Two steps from the broken wood and the mouth of the well, I crouched and spun, drawing up the gun in a spray of bullets. I took down three ’swangs, but the fourth hit me square in the chest.
It knocked me head over heels.
The ground disappeared beneath me. I screamed.
On instinct, I threw out my hands, the gun falling somewhere far below.
The fingers of my left hand found a groove, my nails digging in and bending backward, snapping off at the quick and farther. It bought me enough time to swing up my right hand and grab another rock. My feet scrabbled against the loose rocks for purchase, sending chunks crashing down below.
I dangled by a prayer, a few fingerholds, and fewer toeholds.
Above, the aswangs circled the well, snarling and growling. Their eyes glowed white. Farther in the woods, others howled, and the ones circling the well raced off with sharp barks that almost sounded like human screams.
“Sunny!”
I tried to look down, but I almost lost my grip. “Thad? Are you okay?” I shouted at the moss-covered rocks in front of my face.
“We’re okay! The water’s pretty deep. Can you climb up?”
“I … I think so.”
I would have to let go of my secure grip on the rocks with my right hand, but it was my only hope of pulling myself up. I’d never manage it with my weaker left arm. Sucking in a deep breath, I released the rocked and reached up, throwing my weight upward off my toes.
My fingers found the lip of the well.
But the rock crumbled beneath my palm, and I slid back.
There was nothing to hold on to.
White-hot pain lanced through my right hand.
I screamed.
“Sunny!”
The pain shot down my arm. But I wasn’t falling. I was rising like magic through the air, being dragged over the lip of the well and onto solid ground.
With a lash of pain sharper than a knife’s cut, I was flung to the side.

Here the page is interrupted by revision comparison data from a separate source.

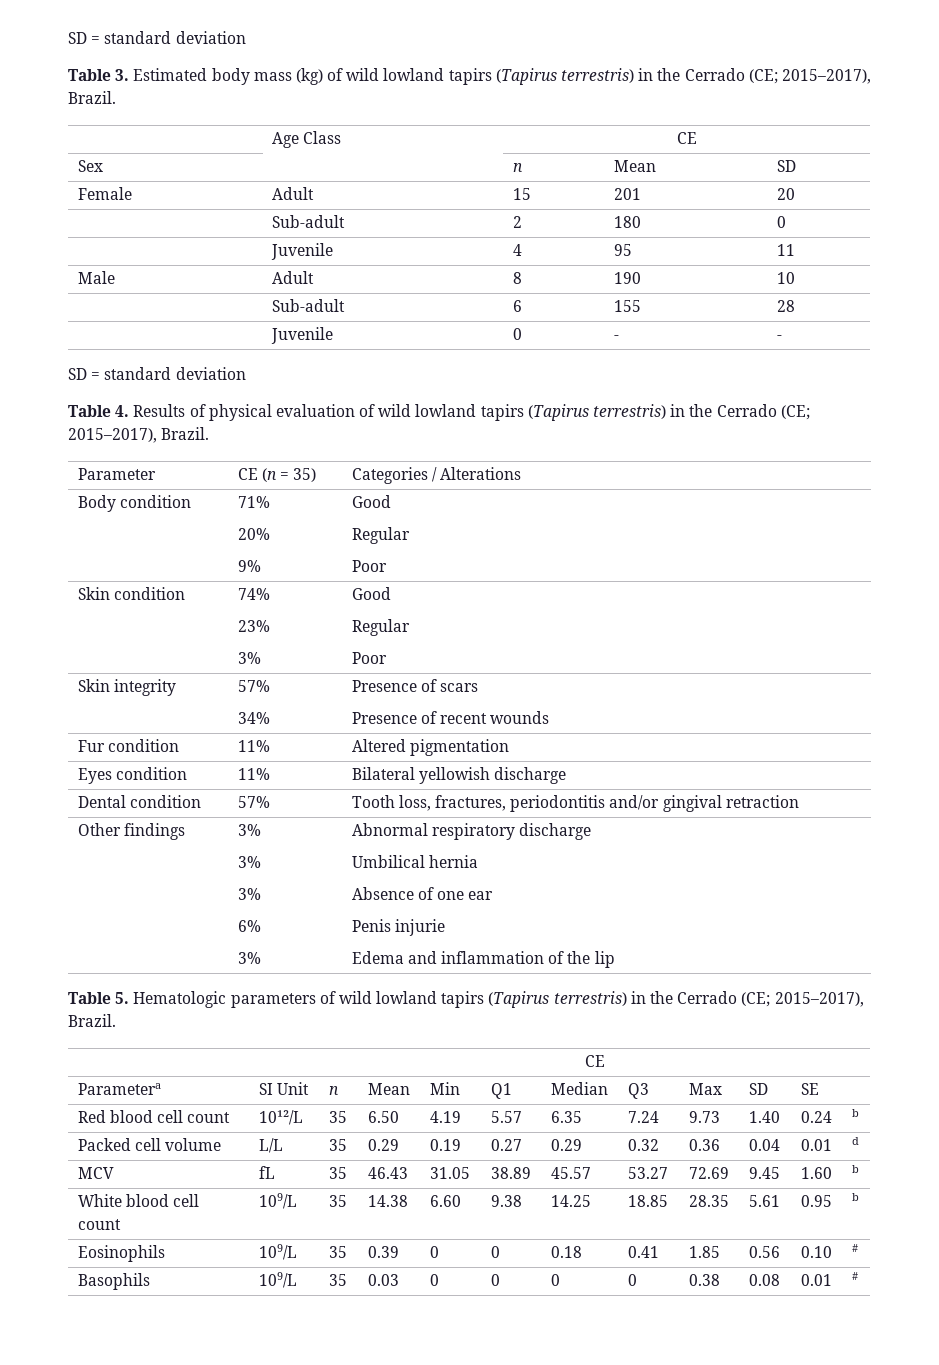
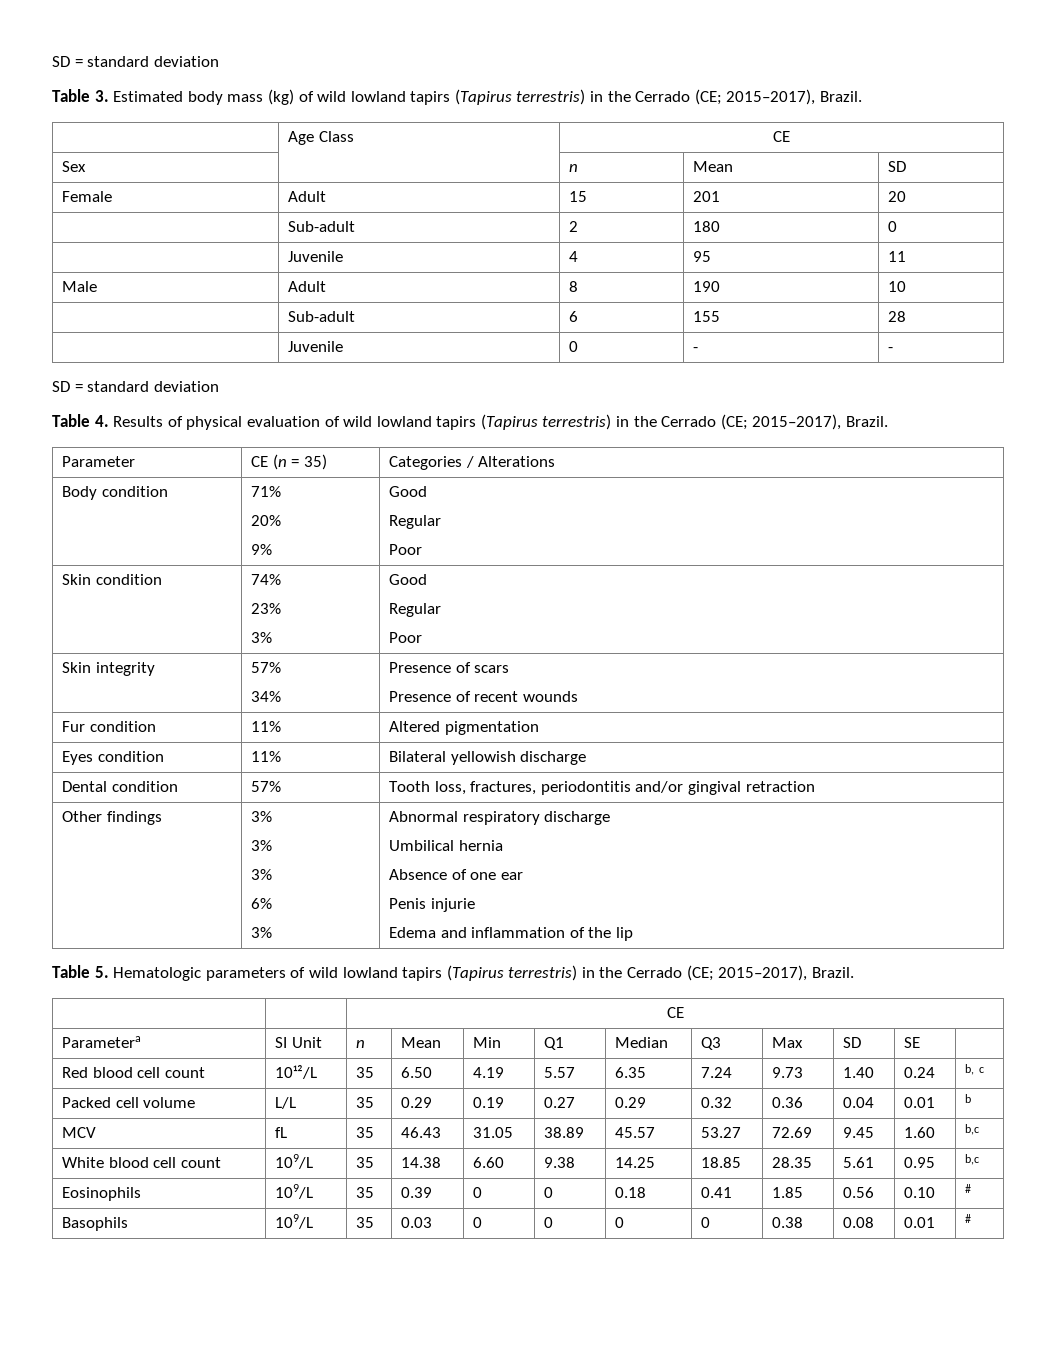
- Red blood cell count | 10¹²/L | 35 | 6.50 | 4.19 | 5.57 | 6.35 | 7.24 | 9.73 | 1.40 | 0.24 | b
+ Red blood cell count | 10¹²/L | 35 | 6.50 | 4.19 | 5.57 | 6.35 | 7.24 | 9.73 | 1.40 | 0.24 | b, c
- Packed cell volume | L/L | 35 | 0.29 | 0.19 | 0.27 | 0.29 | 0.32 | 0.36 | 0.04 | 0.01 | d
+ Packed cell volume | L/L | 35 | 0.29 | 0.19 | 0.27 | 0.29 | 0.32 | 0.36 | 0.04 | 0.01 | b
- MCV | fL | 35 | 46.43 | 31.05 | 38.89 | 45.57 | 53.27 | 72.69 | 9.45 | 1.60 | b
+ MCV | fL | 35 | 46.43 | 31.05 | 38.89 | 45.57 | 53.27 | 72.69 | 9.45 | 1.60 | b,c
- White blood cell count | 109/L | 35 | 14.38 | 6.60 | 9.38 | 14.25 | 18.85 | 28.35 | 5.61 | 0.95 | b
+ White blood cell count | 109/L | 35 | 14.38 | 6.60 | 9.38 | 14.25 | 18.85 | 28.35 | 5.61 | 0.95 | b,c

Now that I was on solid ground, my breathing returned,
and I swallowed my heart back down into my chest. I scrambled up onto my elbows and then onto my knees. One glance at my hand confirmed I’d been bitten. Looking up, I saw the culprit.

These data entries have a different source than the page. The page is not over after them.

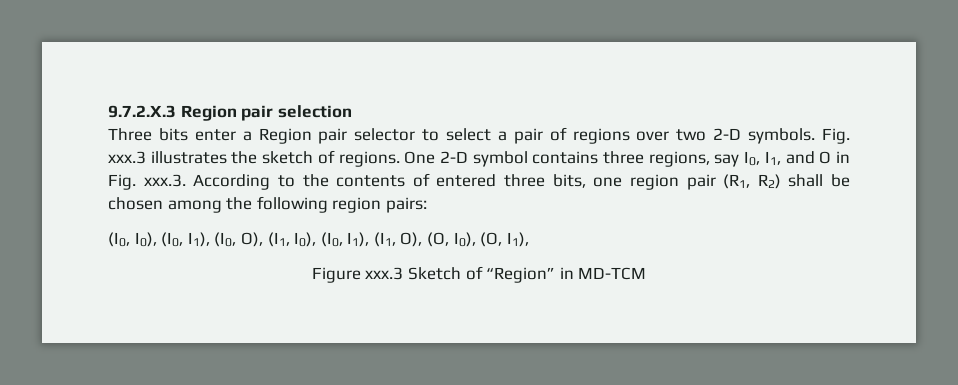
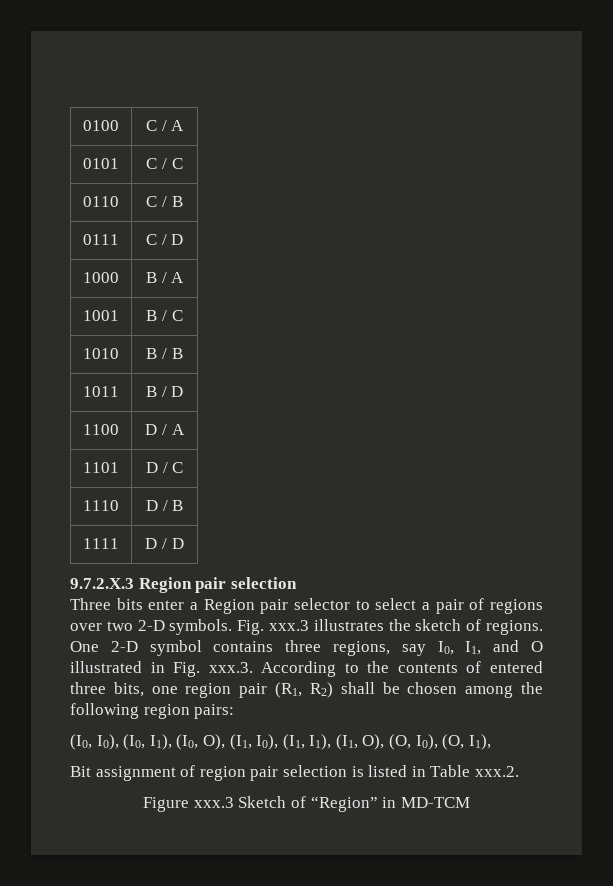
+ 0100 | C / A
+ 0101 | C / C
+ 0110 | C / B
+ 0111 | C / D
+ 1000 | B / A
+ 1001 | B / C
+ 1010 | B / B
+ 1011 | B / D
+ 1100 | D / A
+ 1101 | D / C
+ 1110 | D / B
+ 1111 | D / D
- One 2-D symbol contains three regions, say I0, I1, and O in Fig. xxx.3. According to the contents of entered three bits, one region pair (R1, R2) shall be chosen among the following region pairs:
+ One 2-D symbol contains three regions, say I0, I1, and O illustrated in Fig. xxx.3. According to the contents of entered three bits, one region pair (R1, R2) shall be chosen among the following region pairs:
- (I0, I0), (I0, I1), (I0, O), (I1, I0), (I0, I1), (I1, O), (O, I0), (O, I1),
+ (I0, I0), (I0, I1), (I0, O), (I1, I0), (I1, I1), (I1, O), (O, I0), (O, I1),
+ Bit assignment of region pair selection is listed in Table xxx.2.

A beautiful, almost silver aswang with shimmering eyes stood in front of me, between me and the well.
Sibyl.
She licked her lips, my blood on her teeth.
My head swam. Somewhere in my chest, my heart squeezed against thickening blood. My breathing slowed.
I smiled at Sibyl.
She cocked her head at me.
I had never felt so infinite in all my life. A laugh bubbled up inside me. What had I been so worried about? She was just an aswang. Just one. And I had fought many before. Killed many too.
“Do you know what you are, Sibyl?” I asked, my smile stretching wider, my laughter as bright as diamonds on my tongue. “Just a drop in the ocean. You’re nothing.”
Her jaws closed. A low growl built in her throat.
From deep in the well, Thad called up, “Sunny? What’s happening? Is that you?”
“Hold your horses, Thaddeus,” I shouted back. I pulled a knife from my belt and asked Sibyl, “Ready to get what you deserve, bitch?”
With a snarl, Sibyl sprang forward.
To be so lean, her haunches were powerful. She leaped through the air like a shining metal bullet. Almost beautiful, I had time to think. Almost. If she hadn’t tried to kill my pregnant best friend.
What. A. Bitch.
She expected me to duck beneath her or roll to the side. The last thing she expected was for me to stand there. So when her powerful haunches launched her right into my chest, her surprise turned her lithe body tense as we collided and hit the ground in a flurry of fur and skin.
I sliced with my knife, cutting through her hide, deep into the soft spot behind her shoulder.
Her teeth sank into my bicep.
My knife fell from my hand. My fingers weren’t working right. My arm fell limp to the ground.
The pain was there, but the fearlessness was heady, all-consuming, almighty even, though my grandmother would have accused me of blasphemy. I should have been afraid. I should have stopped long enough to consider that my throwing arm, my right arm, wasn’t working.